> [Raw data]:
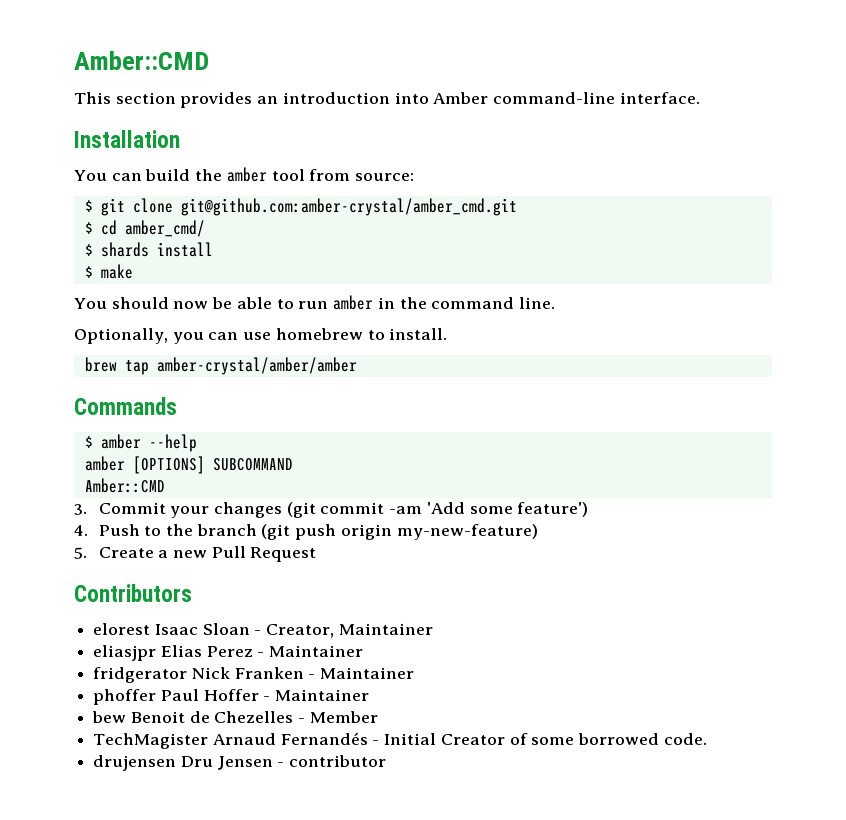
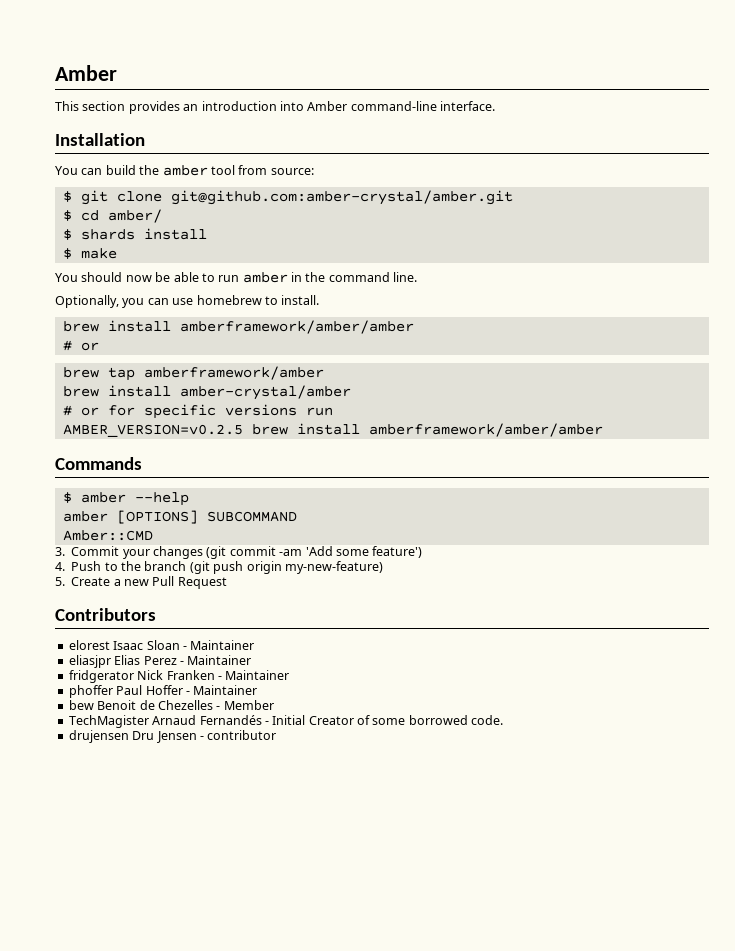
[74,51,209,70] Amber::CMD -> [55,65,117,81] Amber
[180,198,517,216] git@github.com:amber-crystal/amber_cmd.git -> [170,190,513,205] git@github.com:amber-crystal/amber.git
[124,220,205,237] amber_cmd/ -> [107,209,162,223] amber/
[124,357,357,375] tap amber-crystal/amber/amber -> [107,320,414,334] [62,340,99,351] [62,366,324,381] [62,385,351,400] [62,404,333,419] [62,423,603,437] install amberframework/amber/amber // # or // brew tap amberframework/amber // brew install amber-crystal/amber // # or for specific versions run // AMBER_VERSION=v0.2.5 brew install amberframework/amber/amber
[266,624,335,638] Creator, -> (187, 648) none

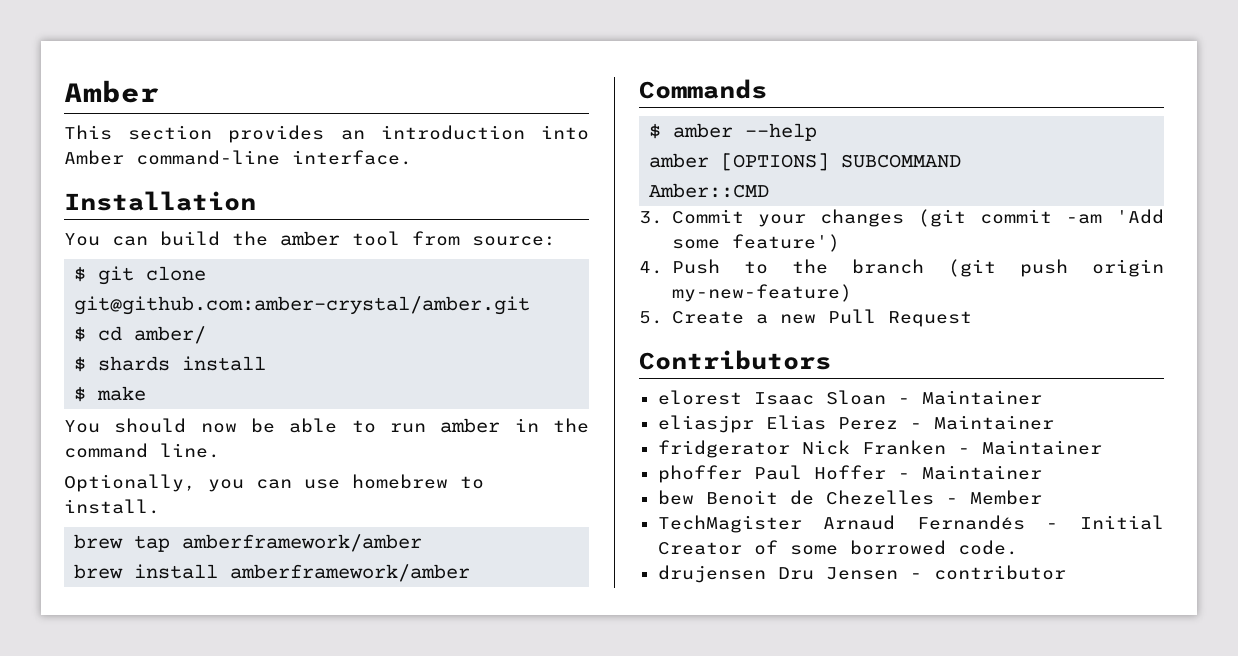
[62,320,414,334] [62,340,99,351] // brew install amberframework/amber/amber // # or -> (160, 506) none
[179,385,351,400] [62,404,333,419] [62,423,603,437] amber-crystal/amber // # or for specific versions run // AMBER_VERSION=v0.2.5 brew install amberframework/amber/amber -> [230,564,471,582] amberframework/amber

> [Problem description]: In the records above, find each line with the word "none" and copy it.

> [Solution below]:
[266,624,335,638] Creator, -> (187, 648) none
[62,320,414,334] [62,340,99,351] // brew install amberframework/amber/amber // # or -> (160, 506) none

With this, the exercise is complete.